Because of a large number of people involved in the study, and the fact that they all receive a $25 gift card, the cost of simply paying these volunteers will be $3 million.  Grail’s chief business officer, Ken Drazan, says, “The hospitals want to know unequivocally that we are funded.  They don’t want to take the risk that we won’t be able to follow through.”  Jeff Huber is the head of Grail and he has a personal connection to cancer as sadly lost his wife, Laura, to colorectal cancer shortly before joining the company.  He very much believes that his wife’s life could have been saved had the type of test Grail’s developing been available then.


While there are other biotech companies already selling DNA tests for those fighting cancer or are in remission and want to avoid a relapse, Grail’s mission takes a slightly different approach.
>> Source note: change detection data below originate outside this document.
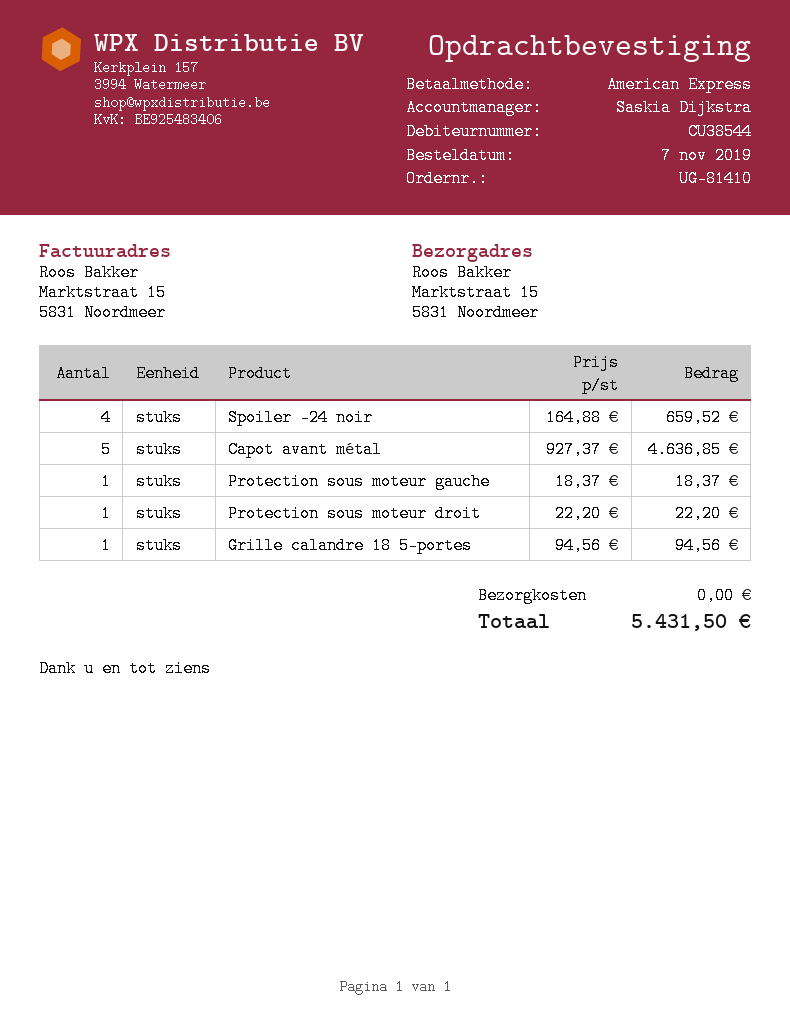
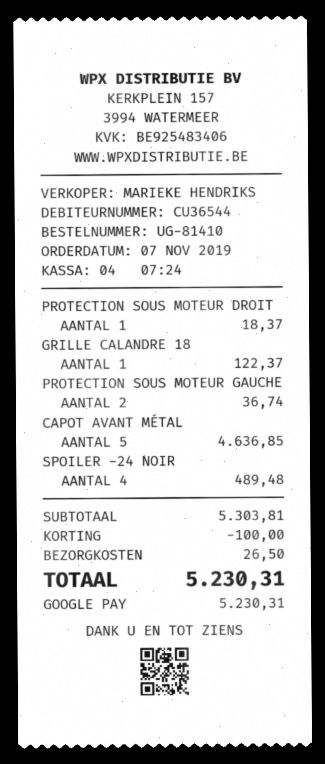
customer number: CU38544 -> CU36544
sales rep: Saskia Dijkstra -> MARIEKE HENDRIKS
payment method: American Express -> Google Pay
Spoiler -24 noir: 4 for 659.52 -> 4 for 489.48
Protection sous moteur gauche: 1 for 18.37 -> 2 for 36.74
Protection sous moteur droit: 1 for 22.20 -> 1 for 18.37
Grille calandre 18 5-portes: 1 for 94.56 -> 1 for 122.37
discount: none -> 100.00
shipping: 0.00 -> 26.50
total: 5431.50 -> 5230.31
This is mainly because the company wants screen those that show no symptoms yet, and with that, there is little room for false positives or the wrong results altogether.  Competitor Guardant Health has already raised nearly $600 million and head of the company, Helmy Eltoukhy, agrees that screening people at checkup stage is fantastic and they will soon be doing that too.
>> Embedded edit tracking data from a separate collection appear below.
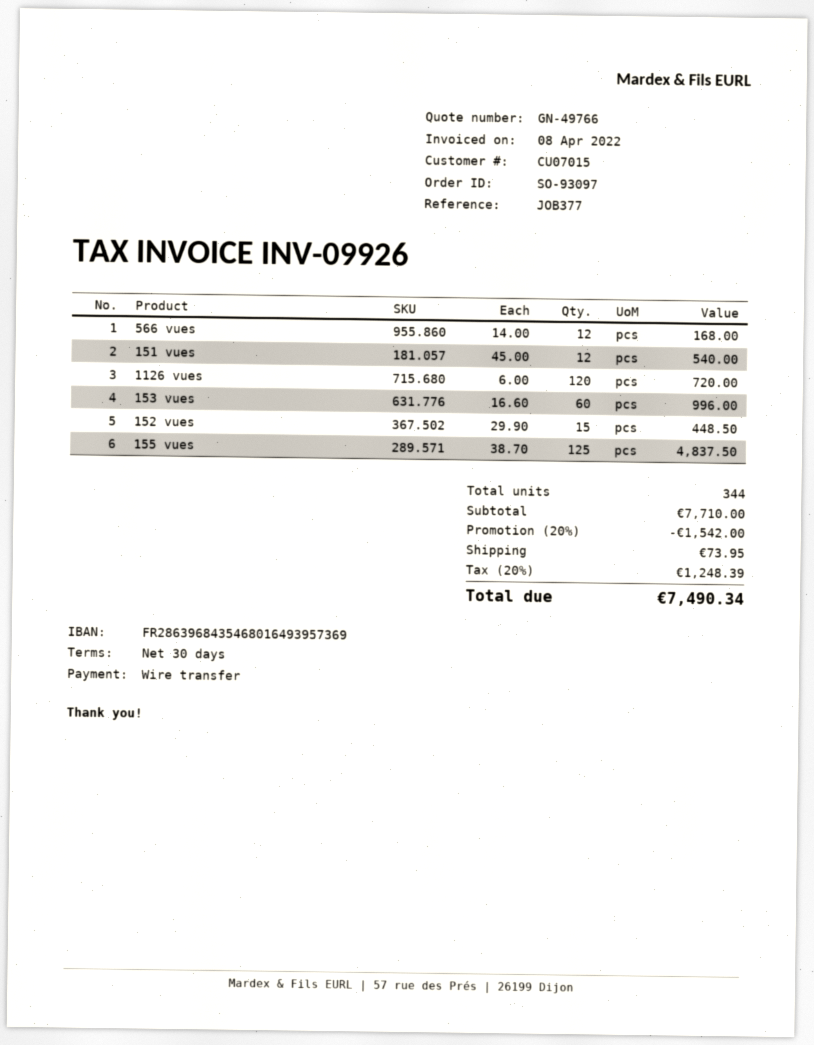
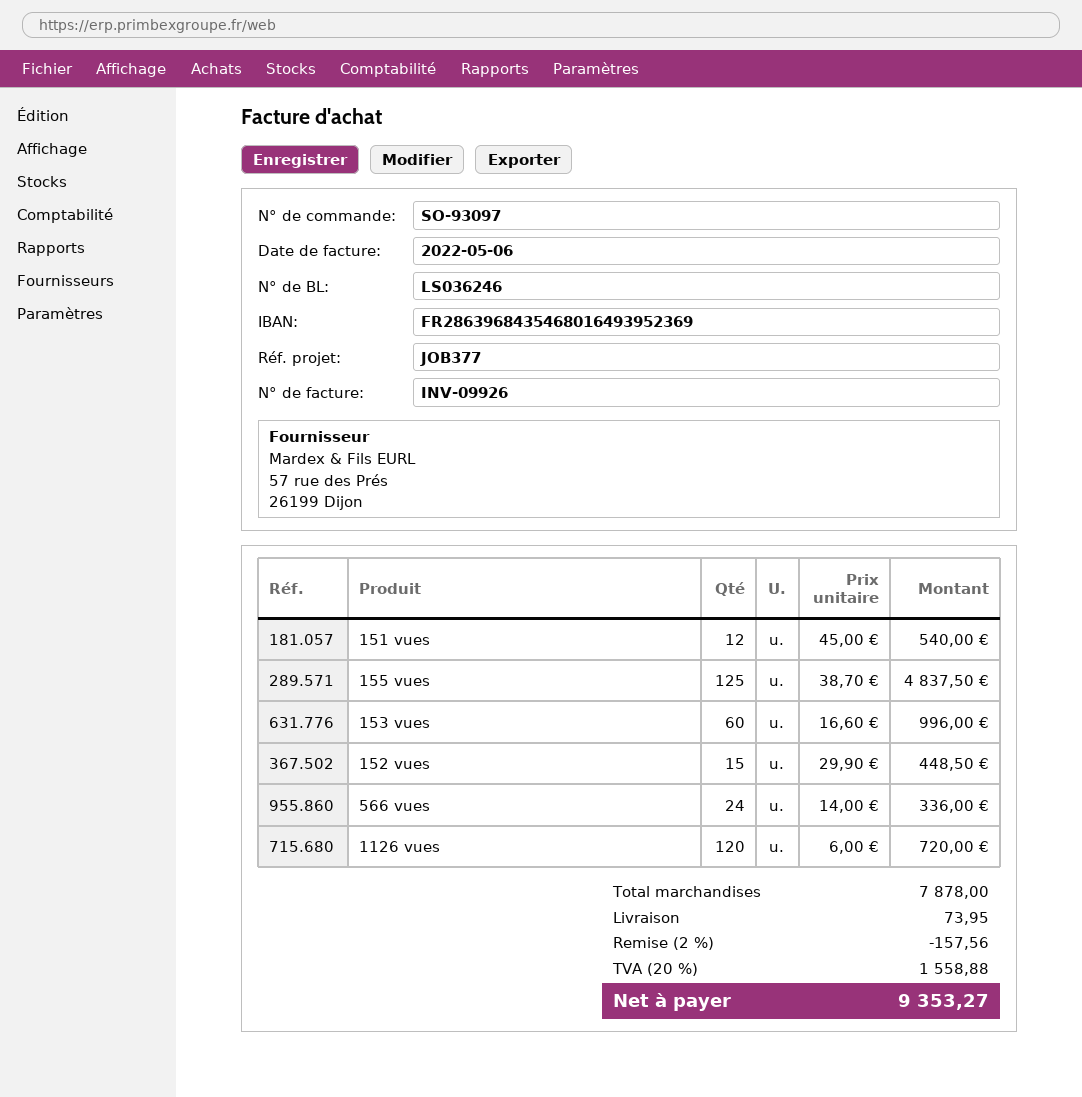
invoice date: 2022-04-08 -> 2022-05-06
bank account: FR2863968435468016493957369 -> FR2863968435468016493952369
566 vues: 12 x 14.00 = 168.00 -> 24 x 14.00 = 336.00
subtotal: 7710.00 -> 7878.00
discount: 20% = 1542.00 -> 2% = 157.56
tax: 20% = 1248.39 -> 20% = 1558.88
total: 7490.34 -> 9353.27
It’s a no-brainer, really.  Two-thirds of all cancers caught early enough are curable.  In regards to those that are detected late, almost 80 percent are fatal.  But there are issues with screening tests, and it’s not all roses.  They have been known to cause false alarms too.  “The big problem with this technology is not going to be finding cancer, it will be finding the cancers that should be treated,” says Laura Hercher, a genetic counselor who teaches at Sarah Lawrence College.

Not only will Grail’s tests detect cancer, it will tell the doctor’s where it is, how aggressive it is and the best course of treatment for it. The company is aiming to have its first batch of tests available on the market by 2019.  Although this looked a little unrealistic, to begin with, the company has now announced plans to hook up with Cirina, a screening startup founded by Hong Kong molecular anatomist, Dennis Lo, so progress should move much faster now.
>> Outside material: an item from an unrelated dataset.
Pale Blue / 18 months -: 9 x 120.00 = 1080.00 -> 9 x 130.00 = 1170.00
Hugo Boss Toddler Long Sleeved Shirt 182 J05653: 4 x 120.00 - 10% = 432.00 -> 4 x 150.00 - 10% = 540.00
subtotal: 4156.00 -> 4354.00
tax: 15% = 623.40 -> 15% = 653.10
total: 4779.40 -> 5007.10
Grail’s headquarters are based in a 70,000 square foot premises in Menlo Park, California.  Here lies several ultrafast DNA sequencing machines, each one worth a cool million.  It’s these machines that allow Grail to analyze blood samples so intensely as to detect cancerous cells. The first known case of success with this type of technology came in 2011 when new, noninvasive prenatal tests were introduced that could scan a pregnant woman’s blood for parts of DNA from the fetus. Surprisingly, these tests also detected cancer.

The company now collects 1,000 gigabytes of raw data from each volunteer’s blood, making it as much as a software company as it is a biotech.  The information then gets fed into software that searches for patterns.  But the problem lies in knowing what patterns indicate cancer.  As of yet, they can’t be certain which features matter most.  Is it the size of the fragments?  The mutations in the DNA?  The chemical modifications found on genetic strands?  Or is it a combination of these?  “We have not landed on a single strategy that we are taking forward,” says Anne-Renee Hartman, head of clinical development at Grail. “The work that’s been done and published is on people that have cancer.  We have to employ every strategy.”


There are hurdles to overcome still when it comes to early detection testing, one of which is that cancer signals may not always show up. According to Luis Diaz, a cancer scientist at Memorial Sloan-Kettering in New York, around 35 to 40 percent of cancer types show no signs at all.  “It’s the weak-signal problem,” says Eltoukhy. “That’s why the studies are so big.”  The cost of the tests also needs to come down as are not yet cheap enough to use as an everyday doctor’s office test. Accuracy is also key to this being a success a seven a low rate of false positives could cause mass panic and social upset.  In order to be the most effective, the tests also need to become more affordable on a whole, but there may be a wait.  Huber says “We are not going to offer a $169 test on day one.” For the moment, it’s likely these tests will cost around $1,000 a time.  But at the end of the day, who can put a price on someone’s life, really?